**AIM OF THE TASK:**
Below are some records. Print exactly the lines between the one holding "Pay-For-Performance In Tanzania" and the one holding "Other management activities", inclusive, and nothing else.

━━━━━ MATERIAL FOR THE TASK ━━━━━

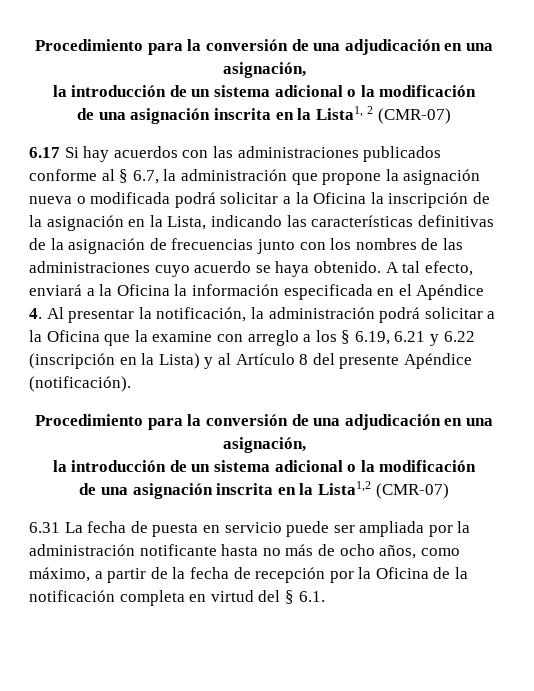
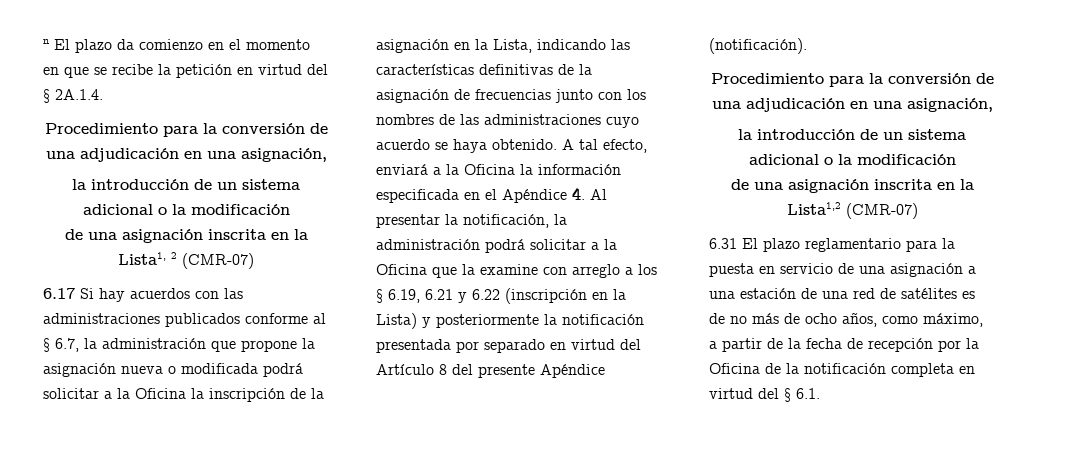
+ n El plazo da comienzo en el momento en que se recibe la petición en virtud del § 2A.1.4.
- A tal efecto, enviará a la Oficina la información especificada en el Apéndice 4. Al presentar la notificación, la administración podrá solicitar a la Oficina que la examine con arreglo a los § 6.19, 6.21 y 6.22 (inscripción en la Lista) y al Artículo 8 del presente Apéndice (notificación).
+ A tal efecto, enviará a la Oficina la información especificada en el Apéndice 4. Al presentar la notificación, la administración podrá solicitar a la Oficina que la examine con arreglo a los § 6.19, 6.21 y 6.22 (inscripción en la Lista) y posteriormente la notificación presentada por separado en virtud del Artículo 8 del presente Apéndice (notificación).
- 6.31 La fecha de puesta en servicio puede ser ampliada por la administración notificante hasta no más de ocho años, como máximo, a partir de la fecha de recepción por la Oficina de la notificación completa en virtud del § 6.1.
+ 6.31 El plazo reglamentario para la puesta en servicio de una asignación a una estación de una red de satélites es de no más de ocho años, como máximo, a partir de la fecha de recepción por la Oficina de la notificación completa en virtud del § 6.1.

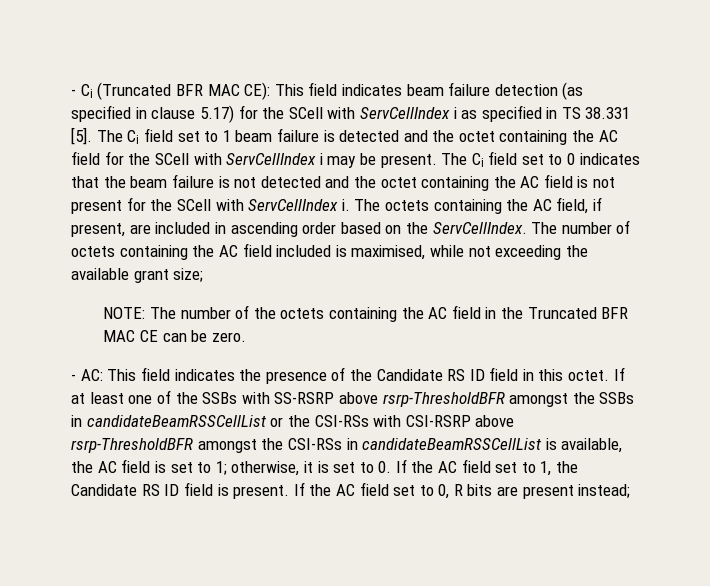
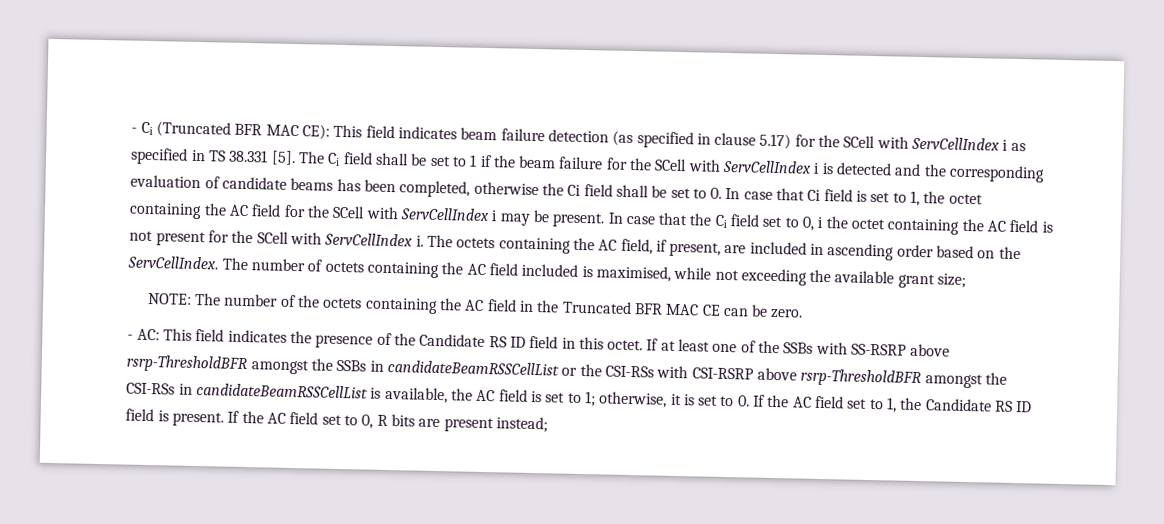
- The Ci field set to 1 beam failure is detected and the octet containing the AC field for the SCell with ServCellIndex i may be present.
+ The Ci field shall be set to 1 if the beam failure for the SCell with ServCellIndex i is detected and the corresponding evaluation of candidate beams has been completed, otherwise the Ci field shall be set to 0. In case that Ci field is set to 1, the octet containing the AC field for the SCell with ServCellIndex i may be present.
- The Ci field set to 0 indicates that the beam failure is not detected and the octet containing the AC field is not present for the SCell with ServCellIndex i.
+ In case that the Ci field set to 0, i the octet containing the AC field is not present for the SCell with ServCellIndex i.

━━━━━
━━━━━ MATERIAL FOR THE TASK ━━━━━

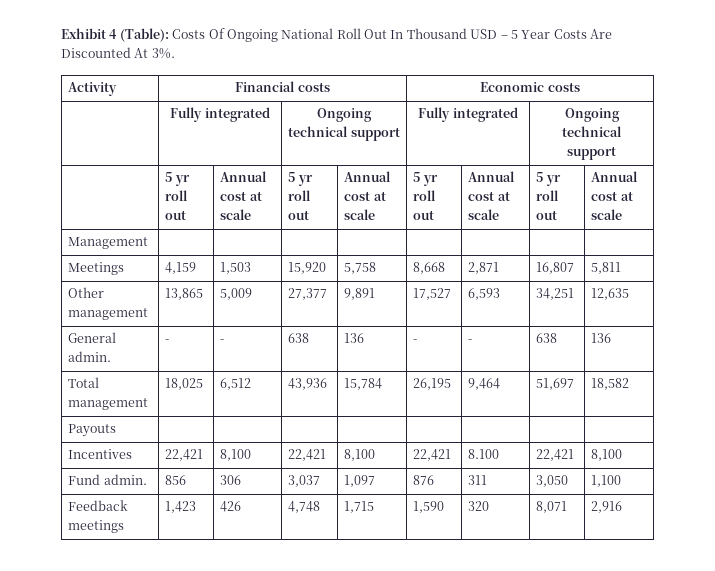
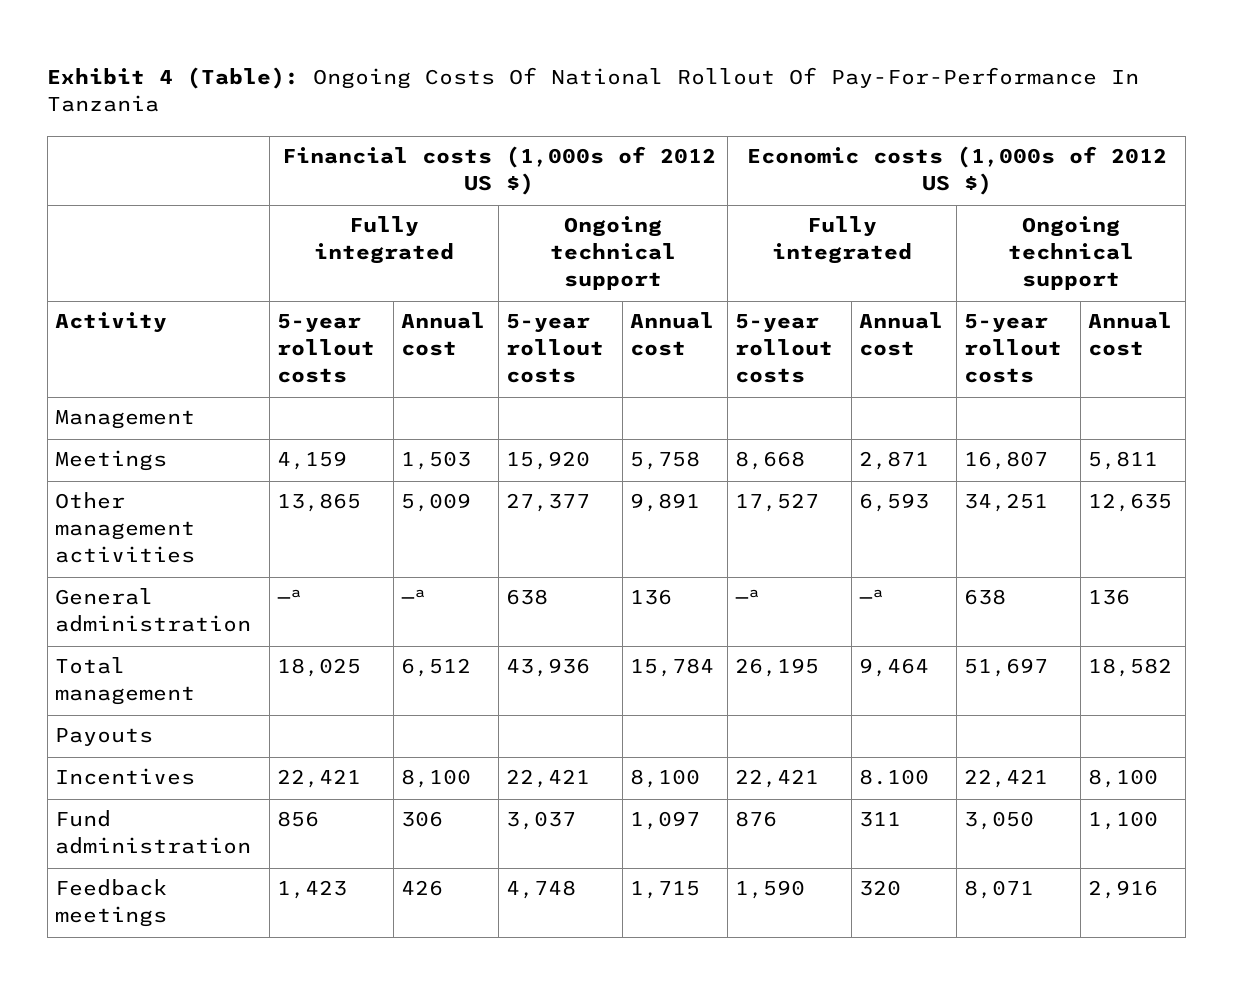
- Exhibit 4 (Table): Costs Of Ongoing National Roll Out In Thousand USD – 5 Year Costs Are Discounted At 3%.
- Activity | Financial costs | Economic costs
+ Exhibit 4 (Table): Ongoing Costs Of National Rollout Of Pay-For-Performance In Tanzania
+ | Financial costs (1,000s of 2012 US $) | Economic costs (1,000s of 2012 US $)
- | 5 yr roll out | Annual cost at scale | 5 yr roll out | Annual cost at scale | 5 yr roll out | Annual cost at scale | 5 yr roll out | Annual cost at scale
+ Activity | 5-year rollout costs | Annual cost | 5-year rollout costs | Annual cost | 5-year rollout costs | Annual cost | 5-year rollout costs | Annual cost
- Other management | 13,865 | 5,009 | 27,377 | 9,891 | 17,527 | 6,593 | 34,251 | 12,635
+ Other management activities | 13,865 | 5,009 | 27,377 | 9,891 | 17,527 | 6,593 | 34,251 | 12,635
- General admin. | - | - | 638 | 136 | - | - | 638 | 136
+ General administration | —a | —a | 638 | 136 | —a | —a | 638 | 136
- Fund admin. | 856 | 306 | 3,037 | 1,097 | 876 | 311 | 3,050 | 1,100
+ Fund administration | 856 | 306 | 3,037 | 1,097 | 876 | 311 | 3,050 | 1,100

━━━━━

**SOLUTION FOR THIS EXERCISE:**
+ Exhibit 4 (Table): Ongoing Costs Of National Rollout Of Pay-For-Performance In Tanzania
+ | Financial costs (1,000s of 2012 US $) | Economic costs (1,000s of 2012 US $)
- | 5 yr roll out | Annual cost at scale | 5 yr roll out | Annual cost at scale | 5 yr roll out | Annual cost at scale | 5 yr roll out | Annual cost at scale
+ Activity | 5-year rollout costs | Annual cost | 5-year rollout costs | Annual cost | 5-year rollout costs | Annual cost | 5-year rollout costs | Annual cost
- Other management | 13,865 | 5,009 | 27,377 | 9,891 | 17,527 | 6,593 | 34,251 | 12,635
+ Other management activities | 13,865 | 5,009 | 27,377 | 9,891 | 17,527 | 6,593 | 34,251 | 12,635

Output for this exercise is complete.